Digital reports (Court Reports - general)

Case C‑354/16

Ute Kleinsteuber

v

Mars GmbH

(Request for a preliminary ruling from the Arbeitsgericht Verden)

(Reference for a preliminary ruling — Social policy — Directive 2000/78/EC — Articles 1, 2 and 6 — Equal treatment — Prohibition of any discrimination on grounds of sex — Occupational pension — Directive 97/81/EC — Framework Agreement on part-time work — Clause 4.1 and 4.2 — Method for calculating acquired pension rights — Legislation of a Member State — Different treatment of part-time workers)

Summary — Judgment of the Court (First Chamber), 13 July 2017

  1. Social policy—Framework agreement on part-time work concluded by UNICE, CEEP and the ETUC—Directive 97/81—Prohibition of discrimination against part-time workers—Male and female workers—Access to employment and working conditions—Equal treatment—Directive 2006/54—Calculation of the amount of an occupational pension—National legislation distinguishing between employment income falling below the ceiling for the calculation of contributions to the statutory pension scheme and employment income above that ceiling—Lawfulness

    (European Parliament and Council Directive 2006/54, Art. 4; Council Directive 97/81, Annex, Clause 4, points 1 and 2)

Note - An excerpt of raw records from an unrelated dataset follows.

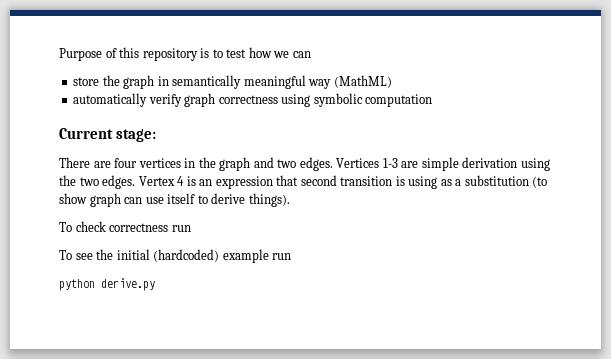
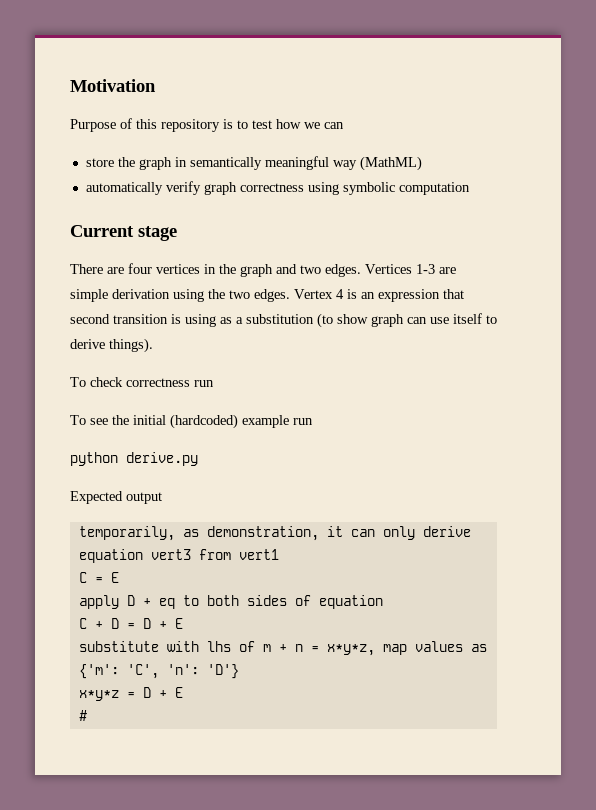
(59, 54) none -> [70,79,156,92] Motivation //
[116,129,157,142] stage: -> [138,226,177,241] stage
(155, 284) none -> [70,491,162,504] [78,526,471,541] [78,549,279,563] [78,572,119,583] [78,595,383,609] [78,618,183,629] [78,641,487,656] [78,664,239,679] [78,687,183,701] [78,710,87,721] // Expected output // temporarily, as demonstration, it can only derive equation vert3 from vert1 // C = E // apply D + eq to both sides of equation // C + D = D + E // substitute with lhs of m + n = x*y*z, map values as {'m': 'C', 'n': 'D'} // x*y*z = D + E // #

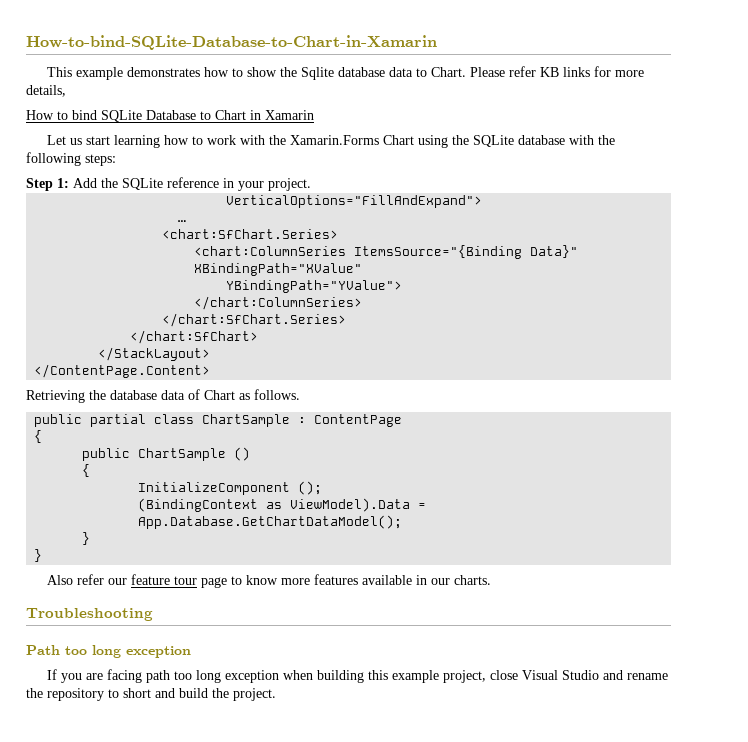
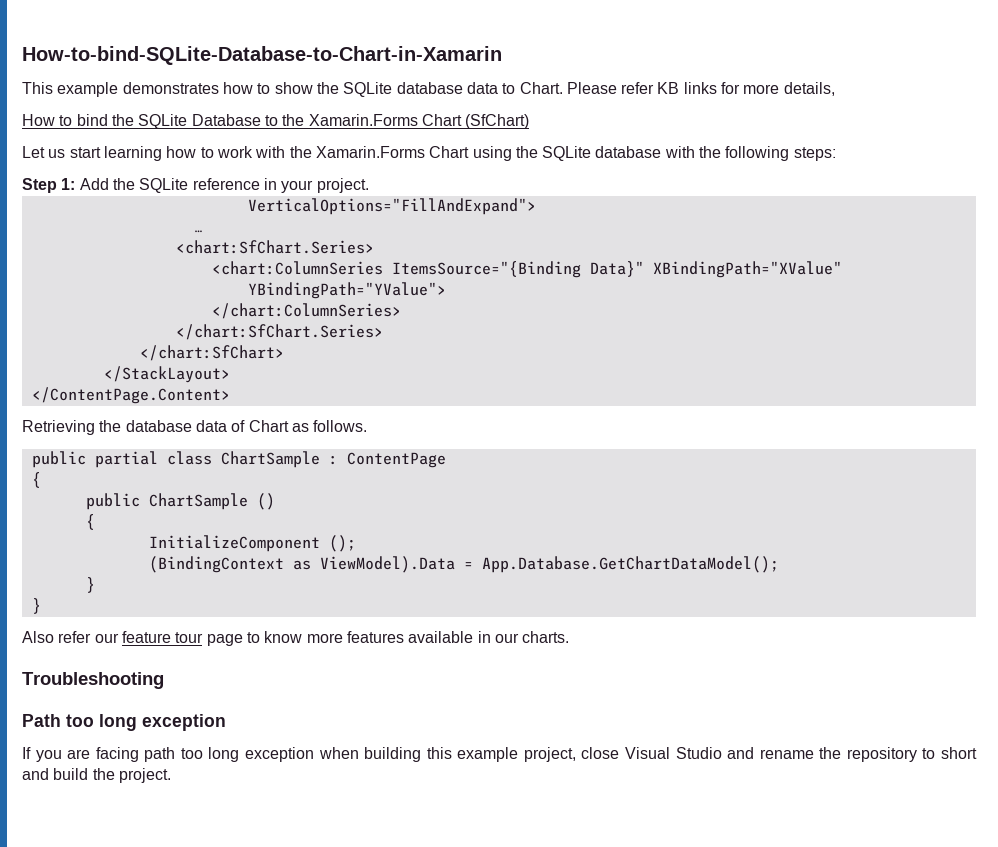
[300,67,334,80] Sqlite -> [343,82,393,97] SQLite
(97, 115) none -> [111,114,134,126] the
[215,110,314,120] Chart in Xamarin -> [282,114,530,129] the Xamarin.Forms Chart (SfChart)

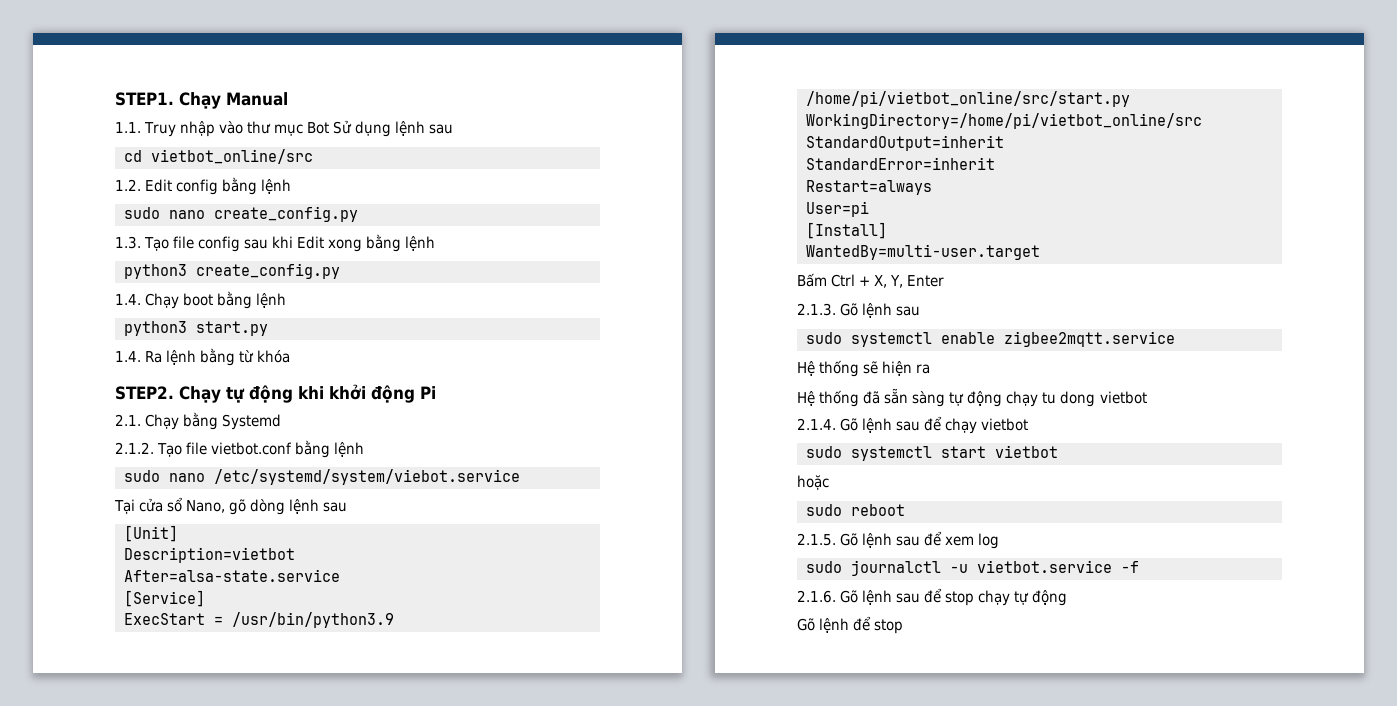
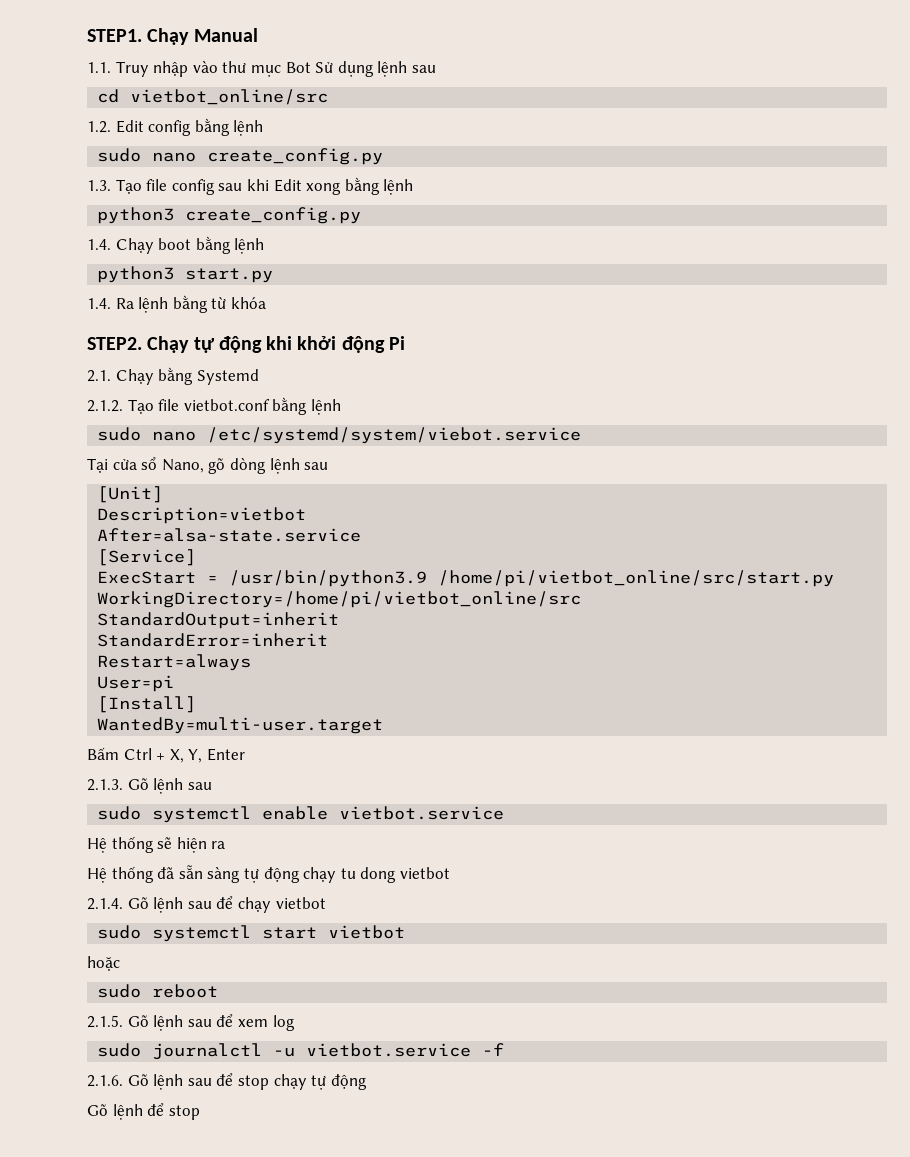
[1004,331,1175,347] zigbee2mqtt.service -> [339,806,505,820] vietbot.service

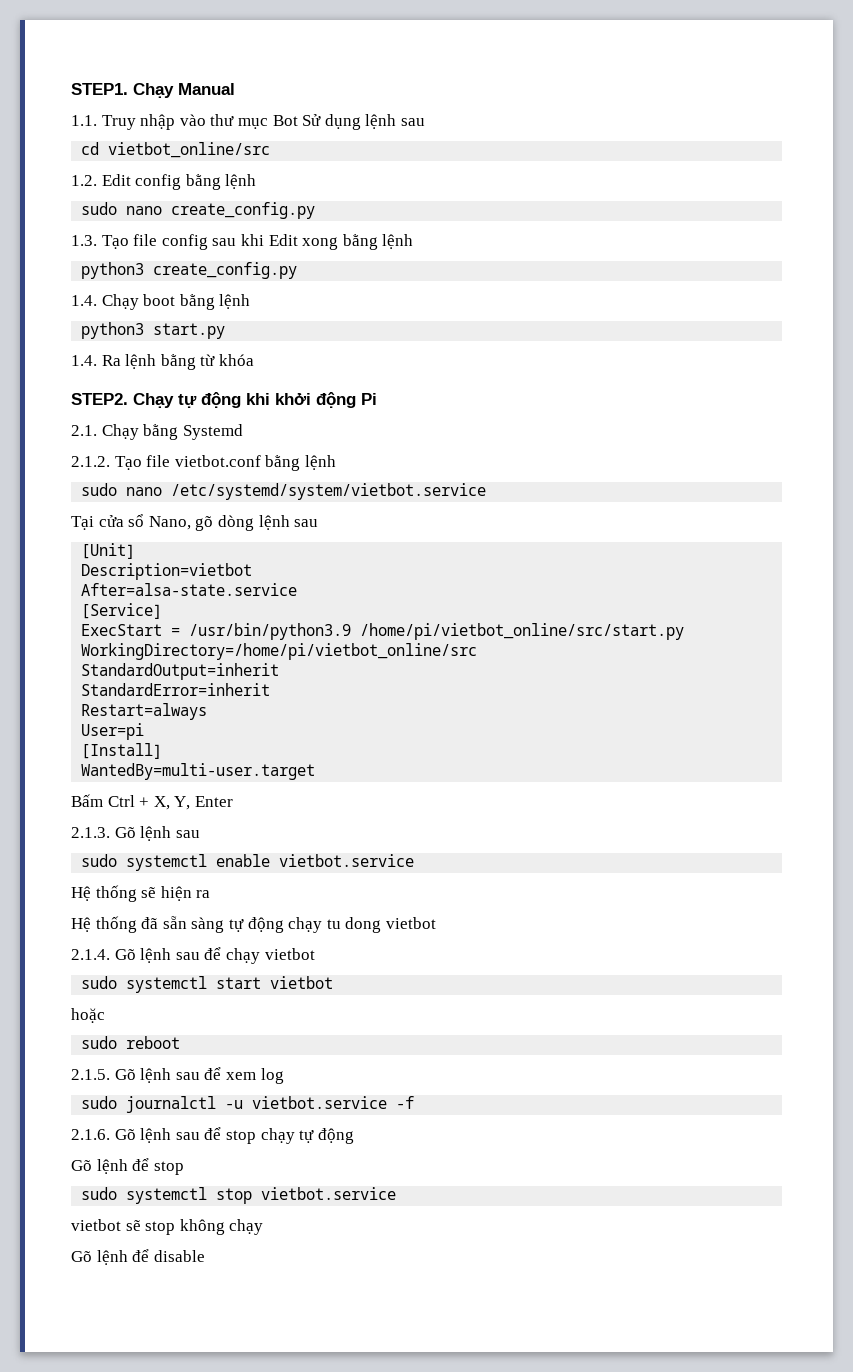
[207,427,582,444] /etc/systemd/system/viebot.service -> [171,483,487,500] /etc/systemd/system/vietbot.service
(200, 1112) none -> [81,1187,397,1204] [71,1219,264,1235] [71,1249,205,1265] // sudo systemctl stop vietbot.service // vietbot sẽ stop không chạy // Gõ lệnh để disable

  2. Social policy—Framework agreement on part-time work concluded by UNICE, CEEP and the ETUC—Directive 97/81—Prohibition of discrimination against part-time workers—Male and female workers—Access to employment and working conditions—Equal treatment—Directive 2006/54—Calculation of the amount of an occupational pension—Employee having accumulated full-time and part-time employment periods—National legislation determining a uniform rate of activity for the total duration of the employment relationship—Lawfulness—Condition—Compliance with the pro rata temporis rule—Verification by the referring court

    (European Parliament and Council Directive 2006/54, Art. 4; Council Directive 97/81, Annex, Clause 4, points 1 and 2)

  3. Social policy—Equal treatment in employment and occupation—Directive 2000/78—Prohibition of discrimination on grounds of age—National legislation providing for an occupational pension in the amount corresponding to the ratio between the employee’s length of service and the length of the period between taking up employment in the undertaking and the normal retirement age, and applying a maximum limit of reckonable years of service—Justification based on the pursuit of legitimate aims—Lawfulness

    (Council Directive 2000/78, Arts 1, 2 and 6(1))

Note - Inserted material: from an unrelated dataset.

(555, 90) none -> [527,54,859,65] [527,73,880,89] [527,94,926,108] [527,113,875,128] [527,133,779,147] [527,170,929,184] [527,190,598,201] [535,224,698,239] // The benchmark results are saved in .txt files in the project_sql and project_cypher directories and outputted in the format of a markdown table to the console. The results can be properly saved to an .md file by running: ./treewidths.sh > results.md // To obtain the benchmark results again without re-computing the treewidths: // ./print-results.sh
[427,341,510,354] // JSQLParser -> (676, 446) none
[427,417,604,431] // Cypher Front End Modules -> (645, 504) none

  1.  Clause 4.1 and 4.2 of the Framework Agreement on part-time work concluded on 6 June 1997, annexed to Council Directive 97/81/EC of 15 December 1997 concerning the Framework Agreement on part-time work concluded by UNICE, CEEP and the ETUC, as amended by Directive 2006/54/EC of the European Parliament and of the Council of 5 July 2006 on the implementation of the principle of equal opportunities and equal treatment of men and women in matters of employment and occupation, must be interpreted as not precluding national legislation which, in calculating the amount of an occupational pension, distinguishes between employment income falling below the ceiling for the calculation of contributions to the statutory pension scheme and employment income above that ceiling, and which does not treat income from part-time employment by calculating first the income payable in respect of corresponding full-time employment, then determining the proportion above and below the contribution assessment ceiling and finally applying that proportion to the reduced income from part-time employment.

    In that regard, it must be recalled that the taking into account of the actual years of service of a worker throughout his career is an objective criterion that is unrelated to any discrimination, allowing his pension entitlement to be reduced proportionately (see, to that effect, judgment of 23 October 2003, Schönheit and Becker, C‑4/02 and C‑5/02, EU:C:2003:583, paragraph 91).

    First, it must be noted that, for employees who, because of part-time work, received a pensionable income generally below the ceiling for the calculation of contributions, the statutory pension scheme does not contain a gap in the benefits awarded, since all their income is covered by that scheme.

    It must be held, first, that the objective of the split formula, which aims to take account of the difference of cover needs for the remuneration bands below and above the contributions calculation ceiling, is an objective reason, for the purpose of Clause 4.1 of the Framework Agreement, justifying a difference in treatment such as that at issue in the main proceedings.

    In these circumstances, it cannot be held that the legislation at issue in the main proceedings amounts to discrimination on the ground of the type of work, for the purpose of the Framework Agreement or, therefore to infringement of the principle of equal opportunities and equal treatment between men and women within the meaning of Directive 2006/54.

    (see paras 30, 34, 38-40, operative part 1)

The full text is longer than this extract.